These journals can solicit unpublished manuscripts by
authors/instructors that are willing to have their lectures transcribed into
articles of not currently under consideration by another journal or publisher.
Each article will be edited by the authors, which will produce revised versions
that are uploaded and stored on the journal’s sites. The articles can be
published electronically as soon as the editors complete their work, based upon
advice from referees (peers), that together determine whether the manuscript
meets the objectives and standards set forth by the journals’ editorial board
and its board of advisors.
A. Rushinek and S. Rushinek
5 Best practice examples
concerning instructional design and
course concepts
Best
practice examples concerning instructional design and course concepts can best
be done by peer evaluation. We are developing an automated journal of peer
lecture evaluation. The instructor’s lecture will be transcribed and the
transcript with be automatically published in the journal subject to revisions
and peer review acceptance.
Using the OJS (http://pkp.sfu.ca/?q=ojs) each manuscript submitted
to the journal is automatically subject to systems’ review procedures. This
will depend on the area of specialty of the author and the topic of the
article. Using IT automation, and the OJS software, the system spell checks the
manuscript and checks the grammar, flagging it to the editor for language and/or
format deficiencies.
Rushinek and Rushinek
(1997, 1998, 1999, 2000a) demonstrate a self-vetting system for ‘Rating and
Ranking Best Practices of the British Petroleum Oil Company and the Oil &
Gas Industry’. As the system runs repeatedly, eventually the ‘Sales to Cash
Forecasting Univariate Regression Trend Analysis’ emerges as the best practice
among a large variety of ‘Computer Modelling’ (Rushinek and Rushinek, 2005c;
Rushinek and Rushinek, 2007). Even though, this was done for the Oil and Energy
industry, the lessons apply to any search for best practices. This study
promotes audio visual (AV) surveillance publications, and their download and
viewing rates, ranking and rating publication, as a self-vetting system of best
practices of e-learning and educational materials.
6 Standards for the
evaluation of skills and e-competences
Standards
for the evaluation of skills and e-competences are different in the USA and EU.

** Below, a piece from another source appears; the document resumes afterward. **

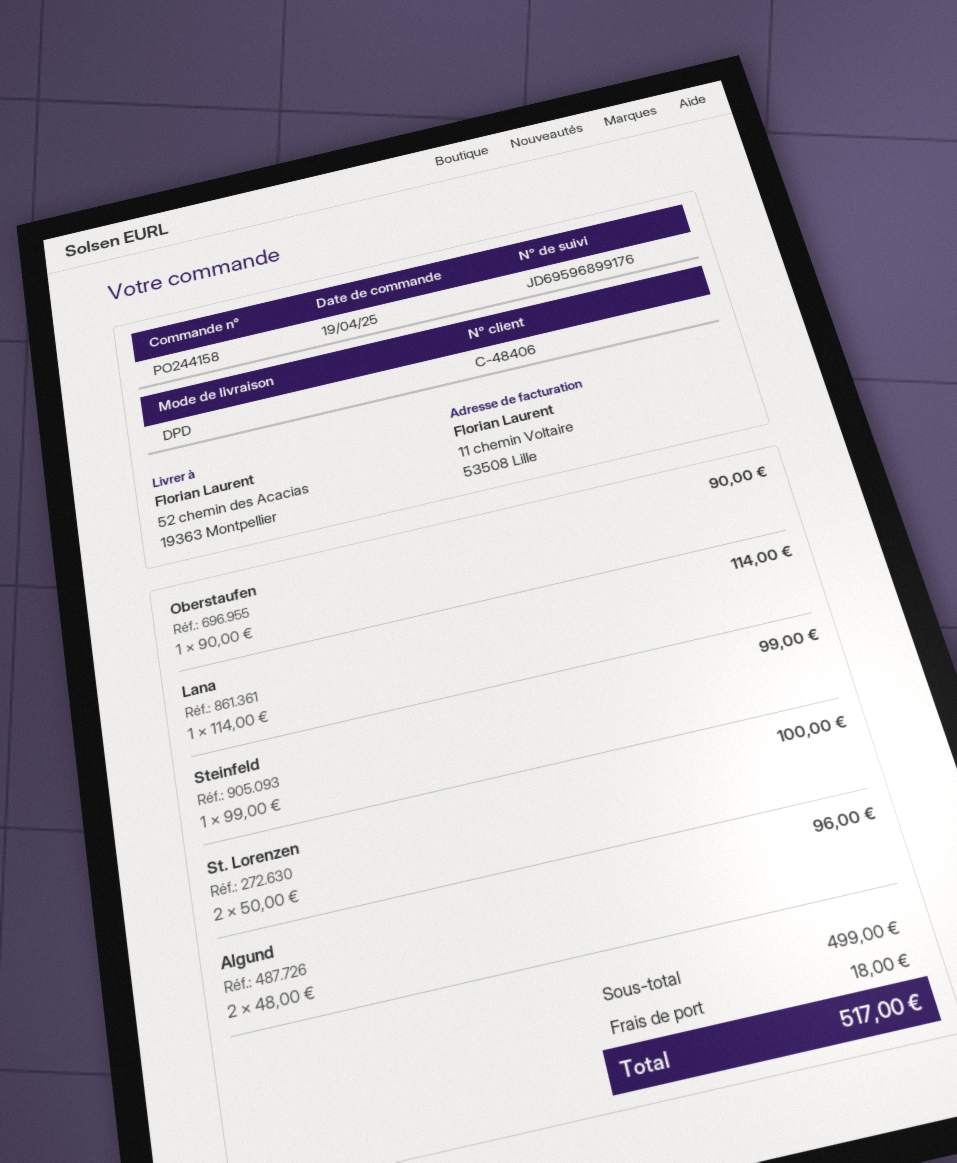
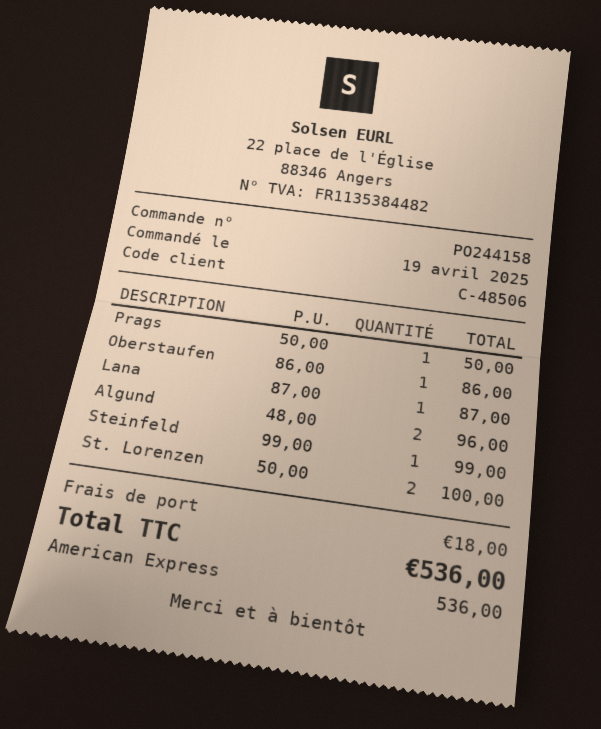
customer number: C-48406 -> C-48506
Oberstaufen: 1 x 90.00 = 90.00 -> 1 x 86.00 = 86.00
Lana: 1 x 114.00 = 114.00 -> 1 x 87.00 = 87.00
Prags: none -> 1 x 50.00 = 50.00
total: 517.00 -> 536.00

Such differences have to be closed for the purpose of consolidated financial
statements. To close such difference in different time zones, different
continents, different language, require minimal IT skills and e-competences.
Rushinek et al.
(1983) reported about empirical models of ‘Development and Testing of a
Discriminate Model for Measuring Changes in Instructor Evaluations Due to Using
Computer Assisted Instruction (CAI)’. They demonstrated software programs based
on a discriminate linear function for automating the gain of instructors’

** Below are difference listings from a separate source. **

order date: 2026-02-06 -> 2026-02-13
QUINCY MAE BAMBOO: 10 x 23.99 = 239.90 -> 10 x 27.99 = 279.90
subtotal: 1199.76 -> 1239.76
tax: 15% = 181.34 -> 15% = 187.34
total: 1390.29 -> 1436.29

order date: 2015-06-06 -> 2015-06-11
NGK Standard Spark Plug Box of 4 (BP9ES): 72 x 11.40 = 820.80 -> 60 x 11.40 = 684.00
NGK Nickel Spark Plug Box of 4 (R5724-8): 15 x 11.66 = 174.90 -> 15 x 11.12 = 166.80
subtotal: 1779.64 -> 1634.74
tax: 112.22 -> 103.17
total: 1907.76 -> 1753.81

ratings for applications of computers in mathematics and science teaching
(Rushinek et al., 1983). Rushinek and Rushinek (1983) show that such CAI and
testing that are fast and responsive satisfying users in ‘An Evaluation of
Mini/Micro Computer Systems’, using ‘An Empirical Multivariate Analysis’. The
results of the evaluations are stored in a database, for comparative time
series analysis (Rushinek and Rushinek, 1983; Friedman et al., 2006).
7 IFRS compliant AV HD
recording audit of standards of effective learning strategies
Rushinek
and Rushinek (2009a), have been conducting workshops for the American
Accounting Association (AAA) about International Financial Reporting Standards
(IFRS). These workshops raised the issue of compliance with multiple sets of
unrelated standards in one integrated compliance efforts.

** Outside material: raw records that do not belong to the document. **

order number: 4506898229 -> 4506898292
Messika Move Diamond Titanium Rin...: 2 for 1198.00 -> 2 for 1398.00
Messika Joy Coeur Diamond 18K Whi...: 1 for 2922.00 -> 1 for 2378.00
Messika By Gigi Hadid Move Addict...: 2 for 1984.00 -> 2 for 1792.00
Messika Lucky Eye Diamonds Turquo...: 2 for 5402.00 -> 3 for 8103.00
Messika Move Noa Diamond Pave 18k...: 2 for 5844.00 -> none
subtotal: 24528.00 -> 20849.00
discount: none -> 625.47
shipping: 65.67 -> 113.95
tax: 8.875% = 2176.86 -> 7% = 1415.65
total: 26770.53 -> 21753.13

On the one hand, the AAA enforces some teaching
effectiveness academic standards, while the accounting profession imposes
another set of new professional accounting standards IFRS. The IFRS
standards are currently enforced in the EU, but not in the USA.
Another standard of compliance is the legal compliance enforced by
the US courts on forensic accounting expert witnesses. A compliant and
effective learning strategy for expert witness’s audio/video (AV) recording
that is made in real-time, two ways, high definition (HD) for forensic IT
networks multiplies the compliance issues.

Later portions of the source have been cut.